Perhaps Aster’s making the point that Beau’s trauma is inescapable — turning the camera back at us to point out how we’re indulging in his travails; the screen on which we view the film itself reflects Beau’s lack of freedom from his mother. There’s no solace or comfort in Beau’s reality, and, in a sense, within Aster’s film overall. 

“Beau Is Afraid” is a difficult film to grade as a result — the tedium is intentional, driving its points home with oppressive force and leaving plenty of doors open to additional interpretation (such as the power corporations have over daily life). It’s just that in the process of conveying these themes, Aster tells a bitterly cynical yarn that leans into mercilessness and fatalism over telling a satisfying, compelling narrative in itself. Three hours is too long for such an ordeal, and “Beau Is Afraid” forgets to put as much care into its characters as the funhouse of chaos it puts them in.

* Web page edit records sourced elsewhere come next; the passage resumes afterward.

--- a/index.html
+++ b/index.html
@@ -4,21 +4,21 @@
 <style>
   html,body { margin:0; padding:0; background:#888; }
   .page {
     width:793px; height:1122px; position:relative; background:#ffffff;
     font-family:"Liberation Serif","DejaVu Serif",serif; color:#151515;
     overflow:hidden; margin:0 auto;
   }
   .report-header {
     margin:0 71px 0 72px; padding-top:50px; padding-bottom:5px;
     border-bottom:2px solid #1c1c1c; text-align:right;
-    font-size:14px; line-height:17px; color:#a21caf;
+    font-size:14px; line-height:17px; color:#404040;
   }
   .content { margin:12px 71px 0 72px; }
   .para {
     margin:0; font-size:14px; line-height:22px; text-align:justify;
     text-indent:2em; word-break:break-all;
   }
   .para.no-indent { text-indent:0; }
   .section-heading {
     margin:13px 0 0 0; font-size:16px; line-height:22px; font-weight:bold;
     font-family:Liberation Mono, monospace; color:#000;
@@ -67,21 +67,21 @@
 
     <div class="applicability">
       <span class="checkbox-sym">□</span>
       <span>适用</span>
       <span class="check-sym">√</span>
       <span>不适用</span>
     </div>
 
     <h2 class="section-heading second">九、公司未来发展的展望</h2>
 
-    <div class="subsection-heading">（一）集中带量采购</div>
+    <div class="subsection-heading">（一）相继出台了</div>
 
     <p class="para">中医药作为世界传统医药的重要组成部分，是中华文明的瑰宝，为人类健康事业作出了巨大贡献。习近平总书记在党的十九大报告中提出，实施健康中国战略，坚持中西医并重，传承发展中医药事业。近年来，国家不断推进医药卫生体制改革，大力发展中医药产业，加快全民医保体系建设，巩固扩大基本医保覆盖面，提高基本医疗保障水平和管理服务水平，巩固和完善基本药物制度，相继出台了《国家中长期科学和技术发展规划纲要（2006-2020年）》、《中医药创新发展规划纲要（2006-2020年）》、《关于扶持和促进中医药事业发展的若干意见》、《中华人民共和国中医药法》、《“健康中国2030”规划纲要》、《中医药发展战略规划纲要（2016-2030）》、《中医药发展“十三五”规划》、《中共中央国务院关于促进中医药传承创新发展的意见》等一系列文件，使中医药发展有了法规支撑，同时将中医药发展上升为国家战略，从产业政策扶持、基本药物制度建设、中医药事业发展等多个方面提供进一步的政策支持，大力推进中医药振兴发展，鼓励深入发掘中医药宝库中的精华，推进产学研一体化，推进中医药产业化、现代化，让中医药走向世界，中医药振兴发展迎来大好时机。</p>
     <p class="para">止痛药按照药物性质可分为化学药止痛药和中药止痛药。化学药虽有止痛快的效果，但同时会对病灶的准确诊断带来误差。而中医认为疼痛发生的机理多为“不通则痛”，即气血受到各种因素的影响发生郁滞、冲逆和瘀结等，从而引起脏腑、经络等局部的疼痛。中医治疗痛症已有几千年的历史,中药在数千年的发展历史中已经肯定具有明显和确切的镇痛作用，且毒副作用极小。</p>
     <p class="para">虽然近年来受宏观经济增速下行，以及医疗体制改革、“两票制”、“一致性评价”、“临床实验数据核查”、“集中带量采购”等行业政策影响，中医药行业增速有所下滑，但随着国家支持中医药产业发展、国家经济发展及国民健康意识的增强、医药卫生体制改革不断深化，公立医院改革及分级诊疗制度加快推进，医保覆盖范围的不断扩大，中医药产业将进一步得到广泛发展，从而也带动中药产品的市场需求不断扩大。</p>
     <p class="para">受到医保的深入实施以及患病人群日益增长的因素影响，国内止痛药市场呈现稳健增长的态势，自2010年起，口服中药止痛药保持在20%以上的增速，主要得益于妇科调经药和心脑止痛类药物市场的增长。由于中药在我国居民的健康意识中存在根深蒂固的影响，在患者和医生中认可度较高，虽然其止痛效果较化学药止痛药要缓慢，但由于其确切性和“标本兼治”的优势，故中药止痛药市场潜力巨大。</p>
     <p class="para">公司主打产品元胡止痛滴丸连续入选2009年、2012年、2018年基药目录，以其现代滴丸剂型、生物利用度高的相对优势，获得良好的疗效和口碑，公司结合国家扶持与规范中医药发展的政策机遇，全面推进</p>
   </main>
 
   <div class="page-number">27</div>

All of this combines to make “Beau is Afraid” Aster’s weakest film to date. Regardless, you’ve never seen anything truly like it before: a gargantuan swing for the fences that should be commended for its confidence and bravado alone.

“Beau Is Afraid” is a 2023 horror comedy directed by Ari Aster and starring Joaquin Phoenix, Patti LuPone, Zoe Lister-Jones, Amy Ryan, Nathan Lane, and Stephen McKinley Henderson. It is rated R for strong violent content, sexual content, graphic nudity, drug use, and language, and the runtime is 179 minutes. It opened in theaters April 21. Alex’s Grade: B.